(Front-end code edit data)
==========

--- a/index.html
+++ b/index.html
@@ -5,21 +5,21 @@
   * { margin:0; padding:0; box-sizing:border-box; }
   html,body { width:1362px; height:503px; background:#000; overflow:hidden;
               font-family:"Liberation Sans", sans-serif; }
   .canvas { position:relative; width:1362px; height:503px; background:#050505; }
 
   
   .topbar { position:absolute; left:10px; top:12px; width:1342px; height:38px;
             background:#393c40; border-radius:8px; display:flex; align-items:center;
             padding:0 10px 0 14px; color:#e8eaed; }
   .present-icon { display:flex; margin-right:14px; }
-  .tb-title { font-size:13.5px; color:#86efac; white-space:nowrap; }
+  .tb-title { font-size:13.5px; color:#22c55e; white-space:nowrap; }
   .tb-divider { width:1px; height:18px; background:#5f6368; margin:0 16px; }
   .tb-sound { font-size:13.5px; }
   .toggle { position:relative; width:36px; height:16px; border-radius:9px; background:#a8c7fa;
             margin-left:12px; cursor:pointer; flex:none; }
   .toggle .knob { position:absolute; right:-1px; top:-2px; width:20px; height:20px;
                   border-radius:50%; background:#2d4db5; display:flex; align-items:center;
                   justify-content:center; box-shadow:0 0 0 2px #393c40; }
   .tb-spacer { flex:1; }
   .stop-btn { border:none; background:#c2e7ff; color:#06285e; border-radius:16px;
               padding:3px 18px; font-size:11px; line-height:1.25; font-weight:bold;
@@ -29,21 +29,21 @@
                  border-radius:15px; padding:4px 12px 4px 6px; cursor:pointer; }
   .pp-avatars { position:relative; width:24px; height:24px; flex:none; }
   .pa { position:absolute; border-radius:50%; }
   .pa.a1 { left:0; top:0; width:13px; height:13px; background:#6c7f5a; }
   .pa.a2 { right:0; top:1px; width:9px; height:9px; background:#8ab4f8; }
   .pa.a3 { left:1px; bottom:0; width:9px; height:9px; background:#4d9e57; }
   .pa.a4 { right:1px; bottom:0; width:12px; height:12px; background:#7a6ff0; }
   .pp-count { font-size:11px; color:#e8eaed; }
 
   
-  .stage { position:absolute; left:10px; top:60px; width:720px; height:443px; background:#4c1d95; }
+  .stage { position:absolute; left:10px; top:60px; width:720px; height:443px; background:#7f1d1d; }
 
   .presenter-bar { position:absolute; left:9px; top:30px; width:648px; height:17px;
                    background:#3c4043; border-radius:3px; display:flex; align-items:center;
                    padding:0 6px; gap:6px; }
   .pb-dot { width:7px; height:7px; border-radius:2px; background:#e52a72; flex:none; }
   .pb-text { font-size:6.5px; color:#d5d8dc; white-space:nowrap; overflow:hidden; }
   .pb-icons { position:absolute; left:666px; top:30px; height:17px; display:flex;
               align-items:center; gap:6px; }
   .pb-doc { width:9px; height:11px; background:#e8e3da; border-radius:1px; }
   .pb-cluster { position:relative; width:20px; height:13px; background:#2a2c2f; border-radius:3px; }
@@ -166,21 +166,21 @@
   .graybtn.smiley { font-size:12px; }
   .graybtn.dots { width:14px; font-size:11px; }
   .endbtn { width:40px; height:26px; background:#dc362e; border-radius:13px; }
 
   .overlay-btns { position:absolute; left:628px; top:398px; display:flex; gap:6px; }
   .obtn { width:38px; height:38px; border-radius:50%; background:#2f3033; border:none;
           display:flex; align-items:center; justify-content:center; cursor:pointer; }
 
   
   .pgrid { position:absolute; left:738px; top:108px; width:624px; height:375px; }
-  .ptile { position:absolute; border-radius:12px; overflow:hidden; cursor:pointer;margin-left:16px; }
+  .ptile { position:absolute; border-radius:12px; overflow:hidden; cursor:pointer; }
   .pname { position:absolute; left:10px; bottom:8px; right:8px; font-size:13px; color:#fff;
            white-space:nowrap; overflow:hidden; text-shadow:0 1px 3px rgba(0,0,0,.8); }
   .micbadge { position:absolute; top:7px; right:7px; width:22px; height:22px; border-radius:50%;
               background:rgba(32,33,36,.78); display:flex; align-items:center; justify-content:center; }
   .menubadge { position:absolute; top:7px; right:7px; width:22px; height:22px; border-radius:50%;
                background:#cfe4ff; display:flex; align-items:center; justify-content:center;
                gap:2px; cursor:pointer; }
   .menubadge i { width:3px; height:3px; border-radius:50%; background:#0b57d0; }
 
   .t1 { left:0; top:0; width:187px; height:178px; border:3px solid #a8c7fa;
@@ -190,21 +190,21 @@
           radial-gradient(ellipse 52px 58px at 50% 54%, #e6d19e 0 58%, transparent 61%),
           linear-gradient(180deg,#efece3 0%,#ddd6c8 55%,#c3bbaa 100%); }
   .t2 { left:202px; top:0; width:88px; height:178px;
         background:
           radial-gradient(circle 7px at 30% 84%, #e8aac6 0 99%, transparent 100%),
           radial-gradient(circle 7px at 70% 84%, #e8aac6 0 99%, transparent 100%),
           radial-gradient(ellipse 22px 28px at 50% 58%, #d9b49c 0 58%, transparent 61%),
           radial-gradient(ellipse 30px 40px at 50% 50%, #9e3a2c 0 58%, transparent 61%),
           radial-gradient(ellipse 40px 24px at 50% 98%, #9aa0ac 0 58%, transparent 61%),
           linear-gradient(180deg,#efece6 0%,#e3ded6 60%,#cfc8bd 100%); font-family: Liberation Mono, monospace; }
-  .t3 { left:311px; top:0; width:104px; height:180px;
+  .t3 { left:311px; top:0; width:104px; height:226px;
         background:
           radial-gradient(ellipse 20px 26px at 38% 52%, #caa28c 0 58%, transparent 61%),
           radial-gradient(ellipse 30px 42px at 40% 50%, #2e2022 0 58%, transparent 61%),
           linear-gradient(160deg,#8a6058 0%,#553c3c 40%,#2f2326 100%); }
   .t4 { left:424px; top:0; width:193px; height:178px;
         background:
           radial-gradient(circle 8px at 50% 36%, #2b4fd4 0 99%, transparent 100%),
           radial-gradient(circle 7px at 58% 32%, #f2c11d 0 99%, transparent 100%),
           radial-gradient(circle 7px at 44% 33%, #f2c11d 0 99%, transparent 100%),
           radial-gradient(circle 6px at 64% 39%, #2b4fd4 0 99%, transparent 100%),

==========

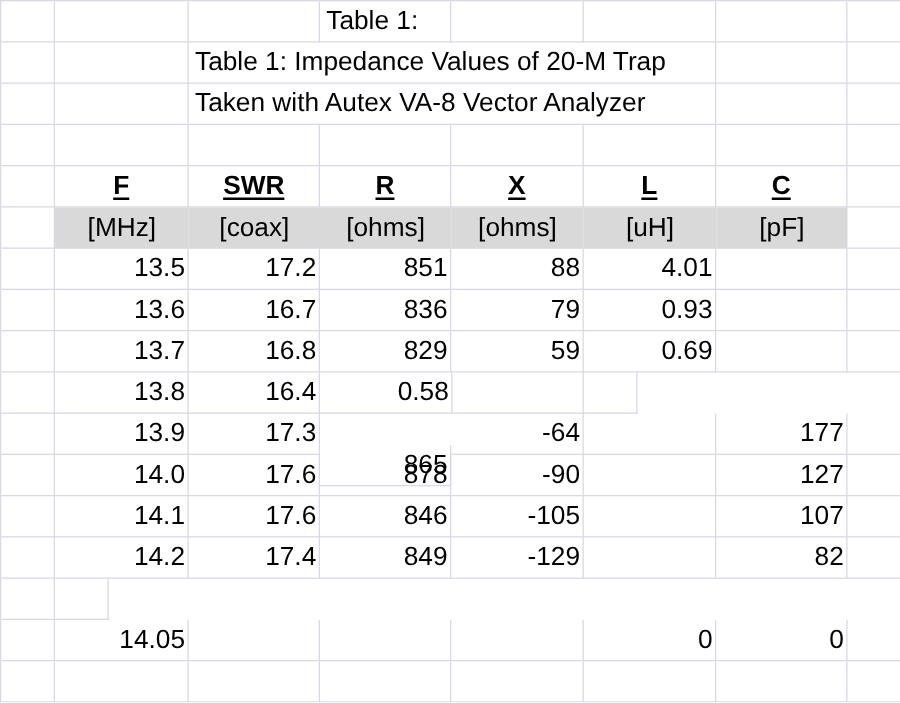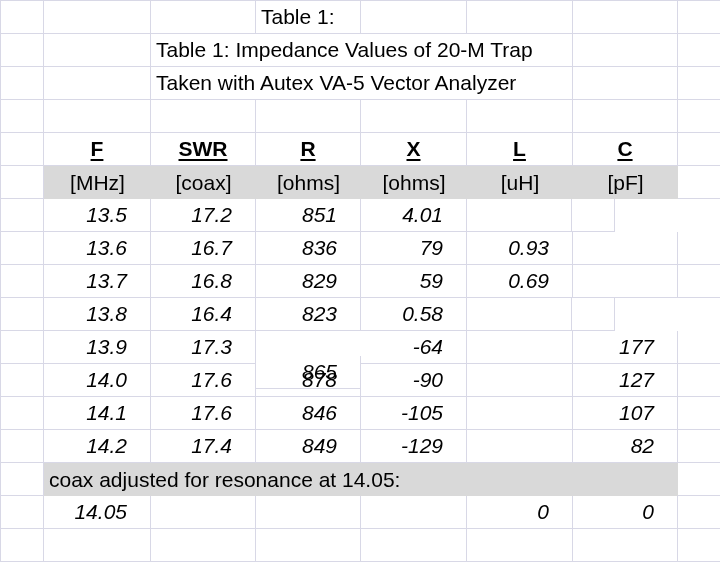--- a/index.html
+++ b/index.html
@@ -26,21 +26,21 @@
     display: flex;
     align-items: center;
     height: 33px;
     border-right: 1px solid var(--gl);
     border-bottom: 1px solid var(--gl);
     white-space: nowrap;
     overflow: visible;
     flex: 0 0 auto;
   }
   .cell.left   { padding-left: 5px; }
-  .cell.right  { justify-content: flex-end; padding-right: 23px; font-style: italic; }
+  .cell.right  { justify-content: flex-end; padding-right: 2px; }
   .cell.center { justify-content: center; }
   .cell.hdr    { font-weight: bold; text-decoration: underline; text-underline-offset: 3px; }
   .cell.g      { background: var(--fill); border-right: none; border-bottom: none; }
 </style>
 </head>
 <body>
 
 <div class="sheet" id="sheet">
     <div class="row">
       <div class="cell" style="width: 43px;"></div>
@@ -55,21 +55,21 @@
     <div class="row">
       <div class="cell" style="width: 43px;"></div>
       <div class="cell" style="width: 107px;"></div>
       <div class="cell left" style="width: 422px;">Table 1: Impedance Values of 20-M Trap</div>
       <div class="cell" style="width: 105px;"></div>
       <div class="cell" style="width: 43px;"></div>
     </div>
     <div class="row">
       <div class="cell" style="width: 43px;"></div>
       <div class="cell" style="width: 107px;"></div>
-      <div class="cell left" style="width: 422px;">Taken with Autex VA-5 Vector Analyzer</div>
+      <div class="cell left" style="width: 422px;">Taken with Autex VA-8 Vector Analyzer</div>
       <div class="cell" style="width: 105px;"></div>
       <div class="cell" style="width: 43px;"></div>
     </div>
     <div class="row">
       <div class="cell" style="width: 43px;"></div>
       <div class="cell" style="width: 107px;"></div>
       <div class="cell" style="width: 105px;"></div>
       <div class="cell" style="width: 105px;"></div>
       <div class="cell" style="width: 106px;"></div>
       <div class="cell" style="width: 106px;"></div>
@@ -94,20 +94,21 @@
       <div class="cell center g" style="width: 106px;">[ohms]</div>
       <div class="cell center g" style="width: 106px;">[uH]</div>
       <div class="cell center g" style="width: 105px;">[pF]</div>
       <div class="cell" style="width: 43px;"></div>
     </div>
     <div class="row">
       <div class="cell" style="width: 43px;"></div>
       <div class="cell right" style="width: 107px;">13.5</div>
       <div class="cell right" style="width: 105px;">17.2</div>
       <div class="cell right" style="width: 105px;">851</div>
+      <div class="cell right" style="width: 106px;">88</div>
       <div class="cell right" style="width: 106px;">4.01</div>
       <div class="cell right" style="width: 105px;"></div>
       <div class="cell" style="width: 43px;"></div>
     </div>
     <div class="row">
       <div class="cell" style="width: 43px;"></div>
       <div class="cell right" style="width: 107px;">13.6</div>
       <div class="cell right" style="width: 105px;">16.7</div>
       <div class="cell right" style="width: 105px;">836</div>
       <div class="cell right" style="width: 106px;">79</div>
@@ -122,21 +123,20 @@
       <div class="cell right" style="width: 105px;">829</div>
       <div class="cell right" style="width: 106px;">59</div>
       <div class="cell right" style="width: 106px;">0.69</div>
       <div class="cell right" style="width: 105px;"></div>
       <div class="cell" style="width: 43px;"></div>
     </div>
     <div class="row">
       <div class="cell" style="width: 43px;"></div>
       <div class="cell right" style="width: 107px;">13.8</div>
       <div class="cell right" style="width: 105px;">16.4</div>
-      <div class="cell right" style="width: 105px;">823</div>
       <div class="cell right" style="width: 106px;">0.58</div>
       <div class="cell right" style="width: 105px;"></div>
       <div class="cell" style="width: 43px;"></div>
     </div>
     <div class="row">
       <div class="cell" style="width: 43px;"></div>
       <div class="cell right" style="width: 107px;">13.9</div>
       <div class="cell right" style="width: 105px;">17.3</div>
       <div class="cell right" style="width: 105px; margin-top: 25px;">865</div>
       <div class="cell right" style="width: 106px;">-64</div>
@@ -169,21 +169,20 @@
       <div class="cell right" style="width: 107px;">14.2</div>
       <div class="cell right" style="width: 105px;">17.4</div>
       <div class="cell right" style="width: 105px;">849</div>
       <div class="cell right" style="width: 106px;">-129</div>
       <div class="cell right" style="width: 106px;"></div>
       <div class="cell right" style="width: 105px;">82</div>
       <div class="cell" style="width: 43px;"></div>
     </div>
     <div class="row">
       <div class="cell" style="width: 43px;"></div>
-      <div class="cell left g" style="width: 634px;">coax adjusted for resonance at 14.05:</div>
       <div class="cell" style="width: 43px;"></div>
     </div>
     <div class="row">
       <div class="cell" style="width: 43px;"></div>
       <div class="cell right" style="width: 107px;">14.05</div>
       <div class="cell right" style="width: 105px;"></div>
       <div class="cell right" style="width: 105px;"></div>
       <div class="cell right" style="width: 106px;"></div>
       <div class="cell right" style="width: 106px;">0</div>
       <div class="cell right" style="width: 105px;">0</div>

==========

■ **The task**
Only one stretch of the data above is needed. Restate it word for word, from the line containing "width:720px; height:443px; background:#7f1d1d;" through the line containing "font-size:6.5px; color:#d5d8dc; white-space:nowrap;", both ends included.

■ **Answer space**
+  .stage { position:absolute; left:10px; top:60px; width:720px; height:443px; background:#7f1d1d; }
 
   .presenter-bar { position:absolute; left:9px; top:30px; width:648px; height:17px;
                    background:#3c4043; border-radius:3px; display:flex; align-items:center;
                    padding:0 6px; gap:6px; }
   .pb-dot { width:7px; height:7px; border-radius:2px; background:#e52a72; flex:none; }
   .pb-text { font-size:6.5px; color:#d5d8dc; white-space:nowrap; overflow:hidden; }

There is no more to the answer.